Я решил, что бред. Вик Викыч сурово улыбался (как всегда). А не знакомый мне Леонтий-Хайм бойко объяснял, что он живет у Михаила, что он русский и сделал себе обрезание. Что он уже улетающий, вылет через два-три дня, и он до чертиков рад со мной познакомиться — два дня погуляем?!
— Погуляем, — тихим-тихим шепотом сказал я.
Они увидели, что болен. Подхватив, а затем придерживая меня под руки, осторожно вели к машине. «А мы обкакались! А мы обкакались!..» — весело (и в то же время шепотком) повторял Леонтий-Хайм суроволицему Вик Викычу, а Викыч ему тс-с, давай, мол, не проговоримся таксисту — не пустит в машину...
Но таксист был опытен, догадался и повез лишь заранее сговорившись, что настелят газет, что следов не будет и, понятно, за лишнюю плату. Торг состоялся уже в пути, при счете пятнадцать тысяч сверх, двадцать тысяч, двадцать пять... я отключился.
Отвезли меня к Михаилу — открыв глаза, я увидел знакомый угол его квартиры и ковер с узнаваемым кич-рисунком (почти надо мной). И конечно — знакомый шум голосов: предотъездный гул.
Отъезжающая энергичная мордва бегала по квартире туда-сюда, суетилась и упаковывалась. Стучали два молотка. Вперестук заколачивались бесчисленные ящики, возня и капризный детский плач, вскрики и оклики, а в дальнем уголке, как в красном углу, тихонько сидела их старенькая прабабушка (единственная с еврейской кровью). Ее везли в Израиль как самое дорогое. В другом углу, на кровати, валялся Михаил, больной, с высокой температурой. Он махнул мне рукой — видишь, мол, какая скверная нам вышла осень! А я и махнуть рукой не смог. Я был много хуже. Вик Викыч и Леонтий обмыли меня в ванне, Леонтий-Хайм, чуть заикающийся на букве «м» (М-м-ожно?.. М-м-миллион...), рассказывал жизнерадостные байки, подымая мой дух. Он не замолкал и на миг, только чтобы я посмеялся! Вряд ли его клокочущая веселость и расточаемая доброта были лишь нервозностью человека перед отъездом (и затаенным ожиданием новой жизни) — скорее другое: Леонтий с этими прибаутками оставлял мне (оставлял здесь) свою костромскую жизнь, бери, мол, ее себе сколько сможешь. Такой вид прощанья. Эта жизнь сама выходила — уходила из него.
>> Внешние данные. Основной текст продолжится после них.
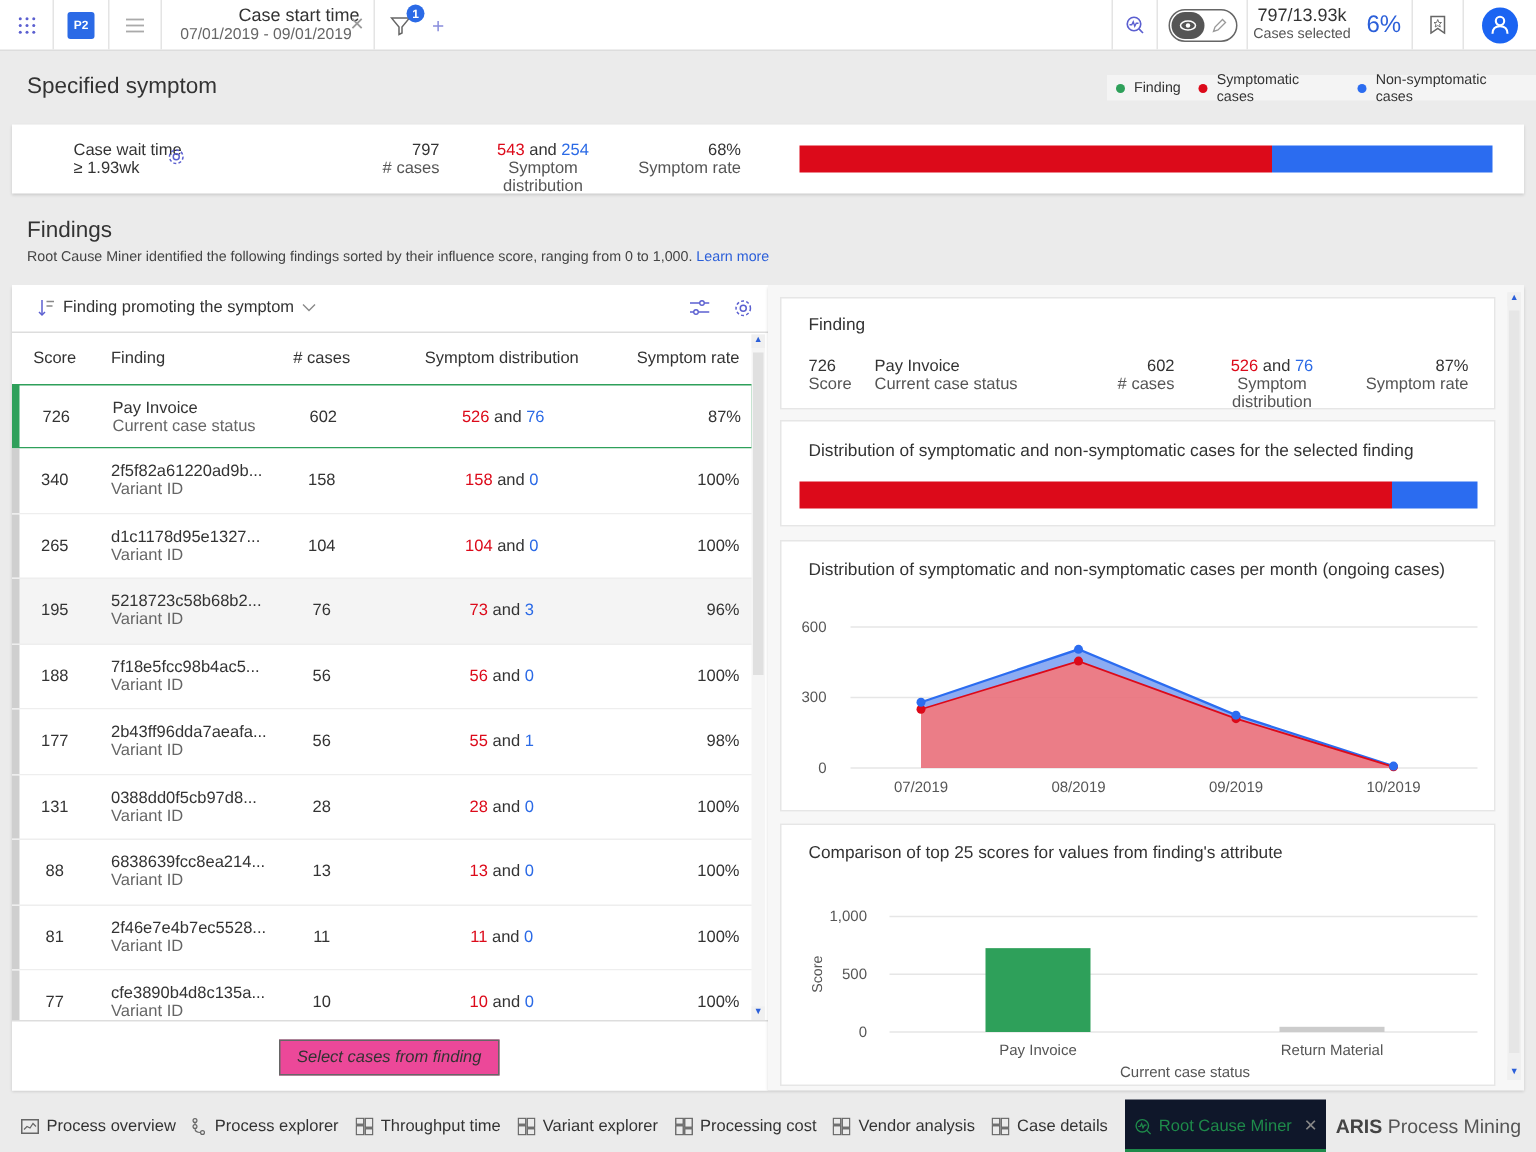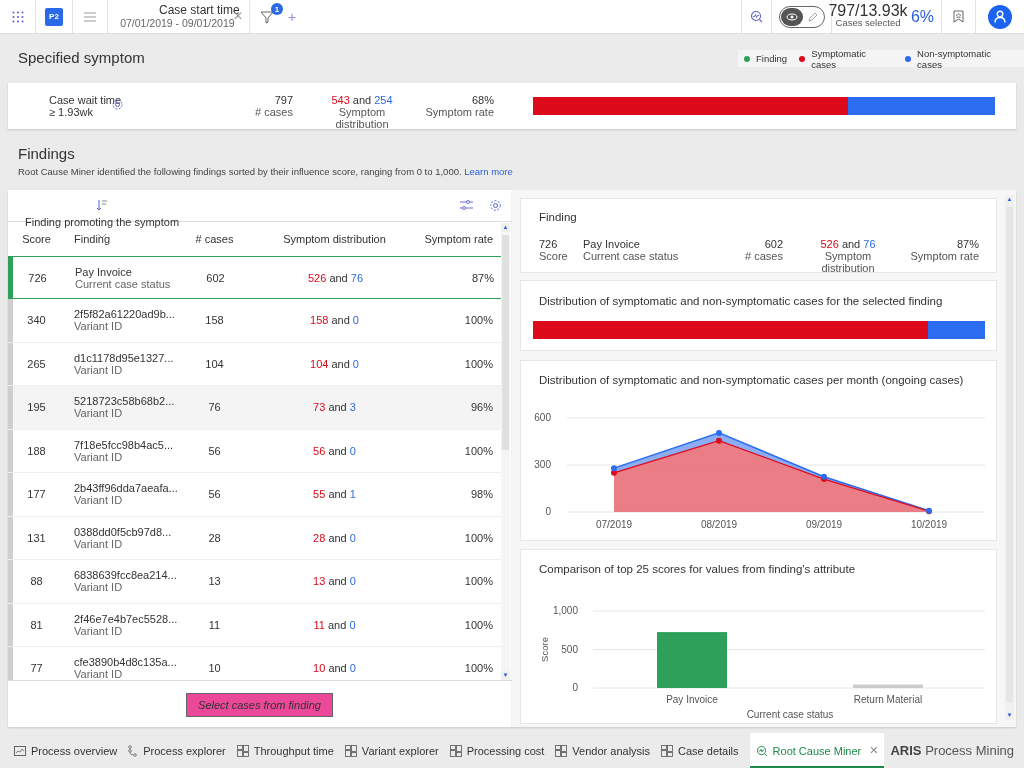--- a/index.html
+++ b/index.html
@@ -20,21 +20,21 @@
   .tb-funnel { width: 60px; justify-content: flex-start; padding-left: 10px; position: relative; border-right: none; }
   .funnel-badge { position: absolute; left: 21px; top: 3px; width: 12px; height: 12px; border-radius: 50%; background: #2b6ae6; color: #fff; font-size: 8px; font-weight: bold; display: flex; align-items: center; justify-content: center; }
   .plus { color: #8b8fdd; font-size: 14px; margin-left: 14px; }
   .tb-spacer { flex: 1; border-right: 1px solid #e4e4e4; }
   .tb-rcm { width: 30px; }
   .tb-toggle { width: 60px; }
   .toggle { width: 46px; height: 22px; border: 1px solid #666; border-radius: 11px; display: flex; align-items: center; padding: 1px; }
   .toggle .eye { width: 22px; height: 18px; background: #555; border-radius: 9px; display: flex; align-items: center; justify-content: center; }
   .toggle .pen { flex: 1; display: flex; align-items: center; justify-content: center; }
   .tb-cases { width: 72px; flex-direction: column; align-items: center; border-right: none; }
-  .tb-cases .cn { font-size: 16px; color: #333; line-height: 13px; }
+  .tb-cases .cn { font-size: 12px; color: #333; line-height: 13px; }
   .tb-cases .cl { font-size: 9.5px; color: #555; line-height: 12px; }
   .tb-pct { width: 38px; font-size: 16px; color: #2b5fd9; border-right: 1px solid #e4e4e4; }
   .tb-bookmark { width: 34px; }
   .tb-user { width: 48px; border-right: none; }
   .avatar { width: 24px; height: 24px; border-radius: 50%; background: #1b64f2; display: flex; align-items: center; justify-content: center; }
 
   
   .sec-title { position: absolute; font-size: 15px; color: #333; }
   .legend { position: absolute; left: 738px; top: 50px; height: 17px; background: #f4f4f4; display: flex; align-items: center; padding: 0 6px; gap: 12px; font-size: 9.5px; color: #333; }
   .legend .li { display: flex; align-items: center; gap: 6px; }
@@ -50,21 +50,21 @@
   .bar { position: absolute; display: flex; }
   .bar .seg-r { background: #dc0a1a; height: 100%; }
   .bar .seg-b { background: #2b6cf0; height: 100%; }
 
   .findings-desc { position: absolute; left: 18px; top: 166px; font-size: 9.5px; color: #444; }
   .findings-desc .learn { color: #2b5fd9; }
 
   
   .left-panel { position: absolute; left: 8px; top: 190px; width: 504px; height: 537px; background: #fff; box-shadow: 0 1px 2px rgba(0,0,0,.15); }
   .lp-toolbar { position: absolute; left: 0; top: 0; width: 504px; height: 32px; border-bottom: 1px solid #ddd; }
-  .sort-label { position: absolute; left: 17px; top: 9px; display: flex; align-items: center; gap: 5px; font-size: 11px; color: #333; flex-direction: column; }
+  .sort-label { position: absolute; left: 17px; top: 9px; display: flex; align-items: center; gap: 5px; font-size: 11px; color: #333; }
   .tool-icon { position: absolute; top: 9px; }
   .table-head { position: absolute; left: 0; top: 33px; width: 494px; height: 32px; display: flex; align-items: center; font-size: 11px; color: #333; }
   .col-score { width: 57px; text-align: center; }
   .col-finding { width: 112px; padding-left: 9px; }
   .col-cases { width: 75px; text-align: center; }
   .col-dist { width: 165px; text-align: center; }
   .col-rate { width: 82px; text-align: right; padding-right: 6px; }
   .rows { position: absolute; left: 0; top: 66px; width: 494px; height: 424px; overflow: hidden; }
   .row { display: flex; align-items: center; height: 43.5px; border-bottom: 1px solid #eee; position: relative; font-size: 11px; color: #333; background: #fff; }
   .row::before { content: ""; position: absolute; left: 0; top: 0; width: 5px; height: 100%; background: #cfcfcf; }
@@ -84,21 +84,21 @@
   .rcard { position: absolute; left: 8px; width: 477px; background: #fff; border: 1px solid #e6e6e6; }
   .rcard .title { position: absolute; left: 18px; font-size: 11.5px; color: #333; }
   .r-scroll { position: absolute; right: 2px; top: 5px; width: 9px; height: 525px; background: #f0f0f0; }
   .r-thumb { position: absolute; left: 1px; top: 12px; width: 7px; height: 495px; background: #e6e6e6; }
 
   svg text { font-family: "Liberation Sans", sans-serif; }
 
   
   .bottom-tabs { position: absolute; left: 0; top: 733px; width: 1024px; height: 35px; display: flex; align-items: center; padding-left: 14px; font-size: 11px; color: #333; }
   .btab { display: flex; align-items: center; gap: 5px; margin-right: 11px; height: 35px; position: relative; }
-  .btab.active { color: #1e8a4a; background: #ffffff; padding: 0 6px; }
+  .btab.active { color: #1e8a4a; background: #0f172a; padding: 0 6px; }
   .btab.active::after { content: ""; position: absolute; left: 0; bottom: 0; width: 100%; height: 2px; background: #1e8a4a; }
   .btab .x { color: #888; margin-left: 3px; }
   .brand { position: absolute; right: 10px; top: 743px; font-size: 13px; color: #555; }
   .brand b { color: #444; text-align: center; }
 </style>
 </head>
 <body>
 
 <div class="topbar">
   <div class="tb-cell tb-apps">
Мне дали чистое белье, предусмотрели под меня клеенку, шутили, что, к счастью, у меня нет кашля, и еще предлагалось подыскать мне под бочок некашляющую костромскую вдовушку. Из дурашливых баек Хайма-Леонтия я и посейчас помню о чукче, к которому забрела геолог-женщина, лыжница, наткнувшаяся в пургу на заснеженный чум — в чуме сидел чукча (м-м-мужчина) и скромно играл, зажав в зубах и пальцах китовый ус:
— Дринь-дринь-дринь-дринь...
Когда чукча зажег светильник и вновь взял в руки пластинку китового уса, я так захохотал, что пустил струю; Викыч и Леонтий тоже захохотали, принесли мне таз с новой водой, я обмылся, а они вновь помогли мне сменить все перед сном. Ушли. Я так счастливо спал. Мне виделась пурга (не могу сказать, снилась, шел прямой повтор из детства), и как я, мальчиком, бегу на лыжах в разгулявшийся, воющий февральский снег. (Потому и сцепились памятью чукча, лыжница.)
Через горбатые сугробы, через мост над замерзшей рекой — вот и старая разделительная стрелка-указатель ЕВРОПА-АЗИЯ, залепленная снегом. Я бежал мимо старенькой надписи, перемещаясь с одного континента на другой слишком легко и неуважительно, как все дети. Я потерял варежки. На мосту через замерзшую Урал-реку снежинки лепились к голым рукам. И таяли, навсегда уходя (входя) в мои детские вены памятью о трансконтинентальном переходе. Пурга утихла. Я спал.